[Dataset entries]

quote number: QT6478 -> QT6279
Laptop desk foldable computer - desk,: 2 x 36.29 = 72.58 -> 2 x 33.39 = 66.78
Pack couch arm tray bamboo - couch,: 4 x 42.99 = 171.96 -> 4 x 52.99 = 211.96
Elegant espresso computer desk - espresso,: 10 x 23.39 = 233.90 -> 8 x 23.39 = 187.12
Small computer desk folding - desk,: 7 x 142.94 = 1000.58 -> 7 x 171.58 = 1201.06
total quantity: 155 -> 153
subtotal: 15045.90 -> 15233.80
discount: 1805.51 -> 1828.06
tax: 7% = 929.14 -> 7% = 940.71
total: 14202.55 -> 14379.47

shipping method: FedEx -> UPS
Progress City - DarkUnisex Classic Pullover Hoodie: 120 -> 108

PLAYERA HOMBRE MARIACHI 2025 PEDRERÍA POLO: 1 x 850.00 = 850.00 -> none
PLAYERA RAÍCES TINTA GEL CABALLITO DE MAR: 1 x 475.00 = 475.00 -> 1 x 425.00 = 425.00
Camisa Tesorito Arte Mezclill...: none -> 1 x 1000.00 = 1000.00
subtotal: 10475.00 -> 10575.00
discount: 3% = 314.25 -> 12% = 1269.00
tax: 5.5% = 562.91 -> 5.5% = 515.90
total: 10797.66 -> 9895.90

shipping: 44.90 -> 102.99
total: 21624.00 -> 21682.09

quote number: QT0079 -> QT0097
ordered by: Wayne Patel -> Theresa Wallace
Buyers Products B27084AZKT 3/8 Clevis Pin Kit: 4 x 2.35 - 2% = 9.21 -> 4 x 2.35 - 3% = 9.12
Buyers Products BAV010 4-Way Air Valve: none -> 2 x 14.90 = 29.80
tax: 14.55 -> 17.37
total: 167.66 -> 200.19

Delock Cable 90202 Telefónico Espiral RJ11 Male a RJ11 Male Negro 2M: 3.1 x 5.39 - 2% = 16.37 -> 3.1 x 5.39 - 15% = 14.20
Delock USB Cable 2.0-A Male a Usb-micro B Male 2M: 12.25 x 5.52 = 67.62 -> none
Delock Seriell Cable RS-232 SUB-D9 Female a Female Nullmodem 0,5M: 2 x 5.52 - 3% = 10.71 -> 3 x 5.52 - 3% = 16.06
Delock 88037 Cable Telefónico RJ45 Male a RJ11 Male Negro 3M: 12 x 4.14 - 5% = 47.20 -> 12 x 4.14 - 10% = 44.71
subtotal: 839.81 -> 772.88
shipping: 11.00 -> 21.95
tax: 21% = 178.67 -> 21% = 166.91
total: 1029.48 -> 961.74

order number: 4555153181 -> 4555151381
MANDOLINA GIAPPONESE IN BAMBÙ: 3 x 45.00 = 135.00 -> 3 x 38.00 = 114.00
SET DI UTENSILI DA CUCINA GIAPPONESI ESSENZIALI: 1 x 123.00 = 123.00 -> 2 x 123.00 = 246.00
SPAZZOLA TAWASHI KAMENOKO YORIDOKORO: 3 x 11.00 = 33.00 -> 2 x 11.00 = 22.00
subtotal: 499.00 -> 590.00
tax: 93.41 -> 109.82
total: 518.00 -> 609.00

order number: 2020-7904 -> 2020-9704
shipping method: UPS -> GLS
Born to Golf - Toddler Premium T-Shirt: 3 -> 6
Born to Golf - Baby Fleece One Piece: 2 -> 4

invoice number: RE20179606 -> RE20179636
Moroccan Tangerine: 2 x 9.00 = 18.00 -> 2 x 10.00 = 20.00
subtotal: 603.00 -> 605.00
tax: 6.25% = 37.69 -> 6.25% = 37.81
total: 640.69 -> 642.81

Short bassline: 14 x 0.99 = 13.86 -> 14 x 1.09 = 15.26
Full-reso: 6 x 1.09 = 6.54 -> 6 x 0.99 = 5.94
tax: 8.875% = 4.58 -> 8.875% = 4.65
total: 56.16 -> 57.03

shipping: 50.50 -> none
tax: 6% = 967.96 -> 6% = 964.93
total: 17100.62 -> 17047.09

[WORK INSTRUCTION] All lines above from the one containing "Buyers Products BAV010" to the one containing "Born to Golf - Baby Fleece One Piece: 2 -> 4" must be repeated exactly, both lines included, and no others.

[SOLVED EXERCISE]
Buyers Products BAV010 4-Way Air Valve: none -> 2 x 14.90 = 29.80
tax: 14.55 -> 17.37
total: 167.66 -> 200.19

Delock Cable 90202 Telefónico Espiral RJ11 Male a RJ11 Male Negro 2M: 3.1 x 5.39 - 2% = 16.37 -> 3.1 x 5.39 - 15% = 14.20
Delock USB Cable 2.0-A Male a Usb-micro B Male 2M: 12.25 x 5.52 = 67.62 -> none
Delock Seriell Cable RS-232 SUB-D9 Female a Female Nullmodem 0,5M: 2 x 5.52 - 3% = 10.71 -> 3 x 5.52 - 3% = 16.06
Delock 88037 Cable Telefónico RJ45 Male a RJ11 Male Negro 3M: 12 x 4.14 - 5% = 47.20 -> 12 x 4.14 - 10% = 44.71
subtotal: 839.81 -> 772.88
shipping: 11.00 -> 21.95
tax: 21% = 178.67 -> 21% = 166.91
total: 1029.48 -> 961.74

order number: 4555153181 -> 4555151381
MANDOLINA GIAPPONESE IN BAMBÙ: 3 x 45.00 = 135.00 -> 3 x 38.00 = 114.00
SET DI UTENSILI DA CUCINA GIAPPONESI ESSENZIALI: 1 x 123.00 = 123.00 -> 2 x 123.00 = 246.00
SPAZZOLA TAWASHI KAMENOKO YORIDOKORO: 3 x 11.00 = 33.00 -> 2 x 11.00 = 22.00
subtotal: 499.00 -> 590.00
tax: 93.41 -> 109.82
total: 518.00 -> 609.00

order number: 2020-7904 -> 2020-9704
shipping method: UPS -> GLS
Born to Golf - Toddler Premium T-Shirt: 3 -> 6
Born to Golf - Baby Fleece One Piece: 2 -> 4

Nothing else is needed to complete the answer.